(Records from a collection)

.....

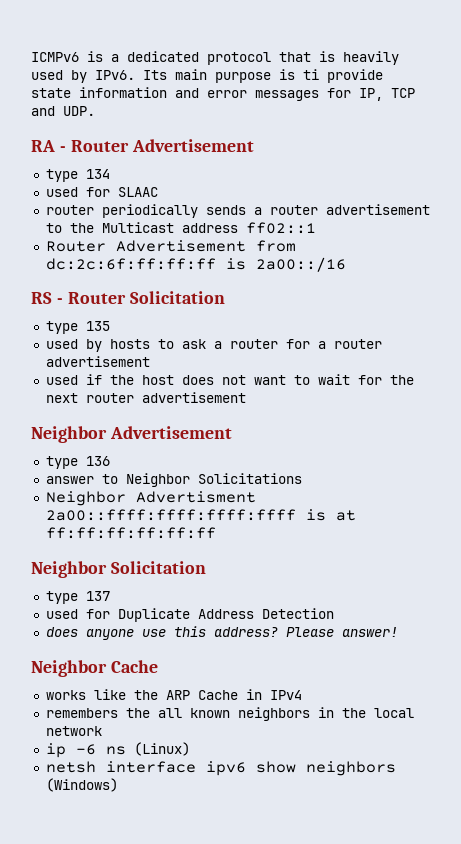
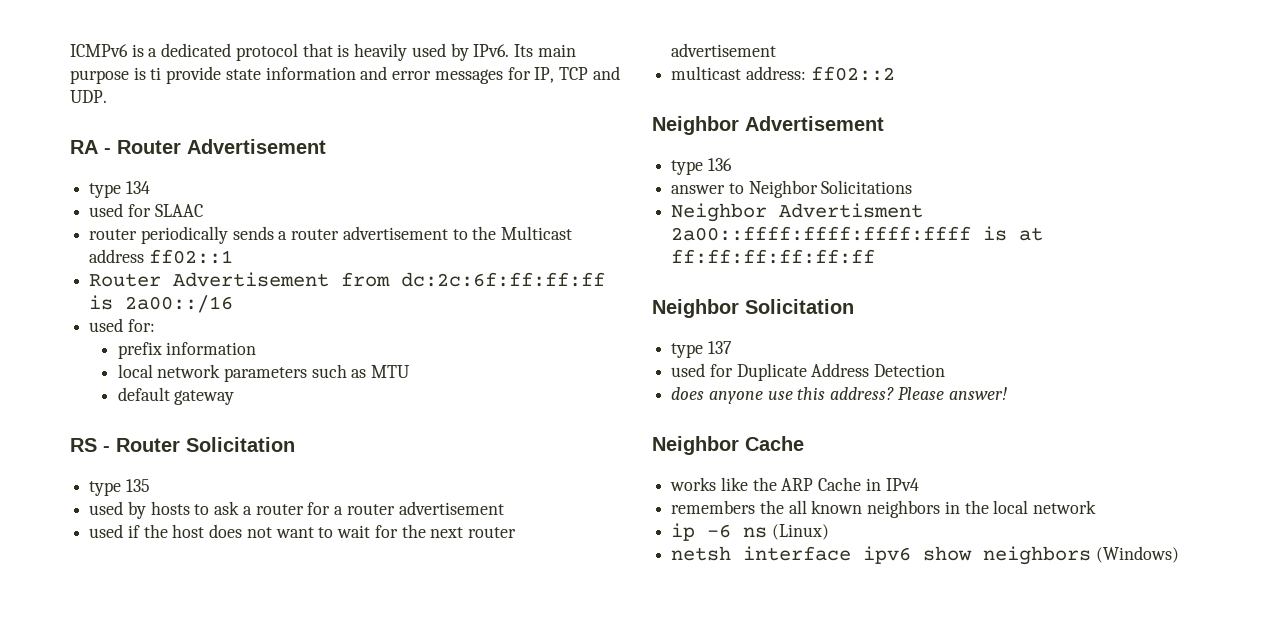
+ used for:
+ prefix information
+ local network parameters such as MTU
+ default gateway
+ multicast address: ff02::2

.....

**WORK REQUIRED**
Please reproduce each entry above word for word and keep the pictures out of the copy.

**REPLY**
+ used for:
+ prefix information
+ local network parameters such as MTU
+ default gateway
+ multicast address: ff02::2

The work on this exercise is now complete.